How important is technology to you as a tribal gaming executive?
Technology is critical for us in several ways. In the last couple years I would consider myself to have become a more data driven leader. We can all make more informed business decisions when we are able to collect the data and ensure that it matches the intended outcome or goal. It’s not just about making decisions off the data, it’s seeing if we made the RIGHT decisions by evaluating again after we’ve done something to impact the results. Another area of importance is with the guest. Everywhere we interact with them, technology is in play. No one (including me) has patience anymore. I can’t remember the last time I stood in line for more than two minutes and didn’t take out my phone to connect to something. Our guests expect a rich multi-media experience and it’s a devastating impact on their experience when technology isn’t in play. By catering to these needs we are also allowing them to multi-task how they want but also give them more time on the gaming floor. Rather than waiting in line at the buffet, they can download our mobile app and use our “Rapid Reserve” feature to be notified when their table is ready. Win-Win. There is also the positive impact technology has on operations. We are constantly improving operational efficiencies and streamlining workflow and processes with technology, something extremely important for our bottom line. Although people will always be the heart of our organization, I can’t think of many areas that technology doesn’t come into play at our gaming facility.

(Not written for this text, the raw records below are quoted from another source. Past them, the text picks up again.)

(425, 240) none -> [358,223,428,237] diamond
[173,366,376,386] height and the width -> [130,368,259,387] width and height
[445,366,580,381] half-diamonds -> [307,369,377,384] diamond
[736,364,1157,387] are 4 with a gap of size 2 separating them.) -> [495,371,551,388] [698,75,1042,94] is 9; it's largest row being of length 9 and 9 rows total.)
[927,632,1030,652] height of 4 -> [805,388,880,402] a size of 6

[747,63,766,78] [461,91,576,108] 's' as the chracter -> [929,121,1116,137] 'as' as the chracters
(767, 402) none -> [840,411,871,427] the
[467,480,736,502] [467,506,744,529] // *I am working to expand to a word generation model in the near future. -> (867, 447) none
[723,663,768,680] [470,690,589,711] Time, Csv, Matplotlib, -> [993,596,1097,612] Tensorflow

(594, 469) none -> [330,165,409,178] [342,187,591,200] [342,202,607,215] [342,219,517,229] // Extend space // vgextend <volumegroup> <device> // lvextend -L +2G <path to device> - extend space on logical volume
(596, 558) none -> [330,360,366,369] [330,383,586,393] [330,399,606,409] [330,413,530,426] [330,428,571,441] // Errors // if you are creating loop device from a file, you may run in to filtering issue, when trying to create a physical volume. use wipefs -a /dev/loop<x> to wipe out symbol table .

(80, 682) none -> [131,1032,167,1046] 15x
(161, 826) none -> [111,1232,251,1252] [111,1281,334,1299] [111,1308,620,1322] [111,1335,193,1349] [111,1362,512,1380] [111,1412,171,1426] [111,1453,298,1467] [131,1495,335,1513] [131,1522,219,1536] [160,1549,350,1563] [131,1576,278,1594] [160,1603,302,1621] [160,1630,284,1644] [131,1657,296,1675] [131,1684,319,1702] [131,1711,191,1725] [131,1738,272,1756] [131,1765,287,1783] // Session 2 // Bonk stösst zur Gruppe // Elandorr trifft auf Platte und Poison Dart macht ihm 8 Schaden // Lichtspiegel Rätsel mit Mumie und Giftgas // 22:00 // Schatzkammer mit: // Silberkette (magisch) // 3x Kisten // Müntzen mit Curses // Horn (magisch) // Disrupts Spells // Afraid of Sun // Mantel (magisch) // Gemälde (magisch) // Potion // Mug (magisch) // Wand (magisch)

What do you think tribal gaming GM's should be focused on now and in the future?
I can’t say for others, but for me it’s about a balance of solutions and relationships. I foresee a lot of tribes continuing to expand their enterprise portfolio to include more non-gaming business opportunities. It’s important for us all to remember that we aren’t just driving the bottom line of the business, but the long term self-sufficiency of the tribal government and tribal community. Sycuan also works with over 700 charities in a given year. The importance of our tribal gaming contributions to state and local communities should not be overlooked.